▶ **How to complete this task**:
Faithfully repeat each entry below, minus the pictures.

Data section Start Marker

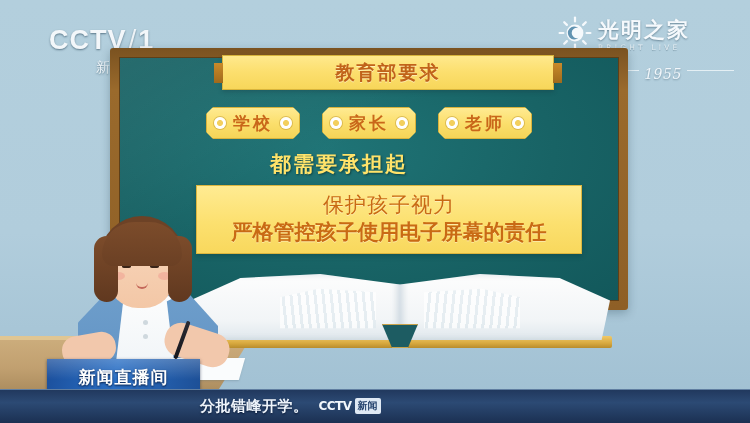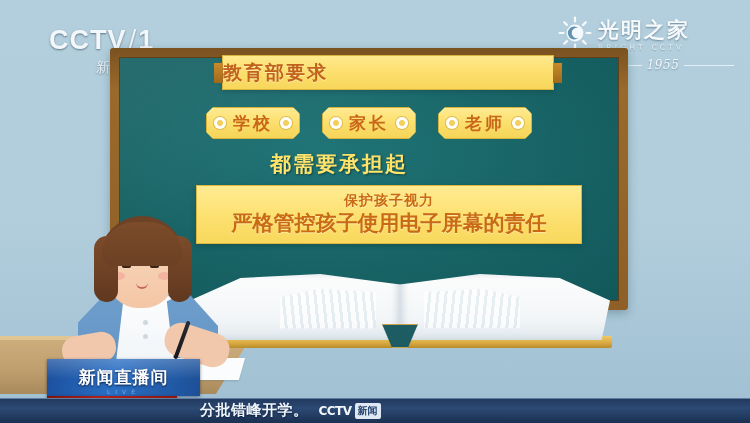"BRIGHT CCTV" div.en { text: CCTV -> LIVE }
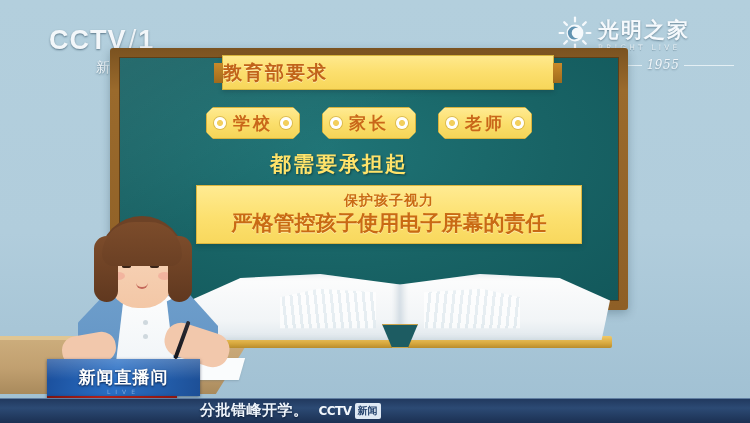"教育部要求" .banner { justify-content: none -> center }
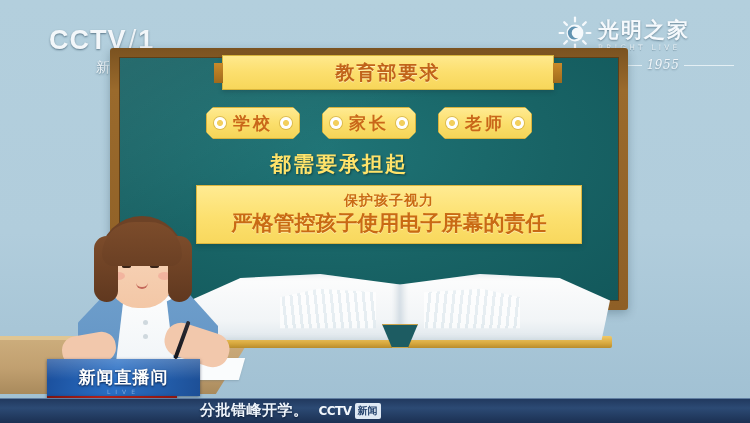"1955" .wm-year .yr { font-size: 12px -> 14px; margin-top: none -> 8px }
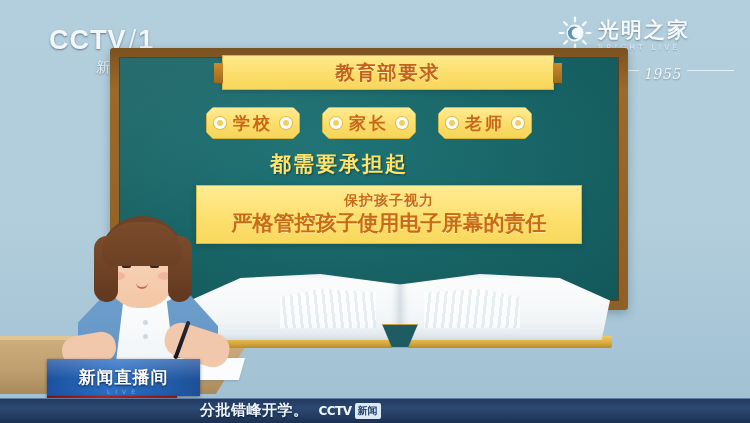"保护孩子视力" .yblock .l1 { font-size: 14px -> 21px; font-weight: 700 -> 400 }
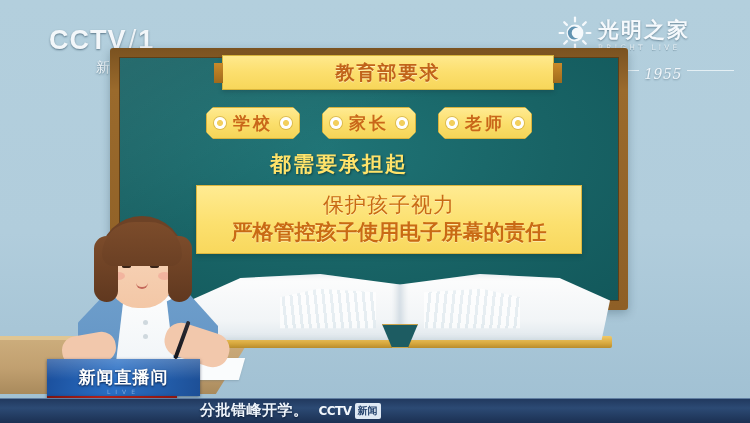"分批错峰开学。" .ticker { height: 25px -> 34px }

Data section End Marker

▶ **Response to this task**:
"BRIGHT CCTV" div.en { text: CCTV -> LIVE }
"教育部要求" .banner { justify-content: none -> center }
"1955" .wm-year .yr { font-size: 12px -> 14px; margin-top: none -> 8px }
"保护孩子视力" .yblock .l1 { font-size: 14px -> 21px; font-weight: 700 -> 400 }
"分批错峰开学。" .ticker { height: 25px -> 34px }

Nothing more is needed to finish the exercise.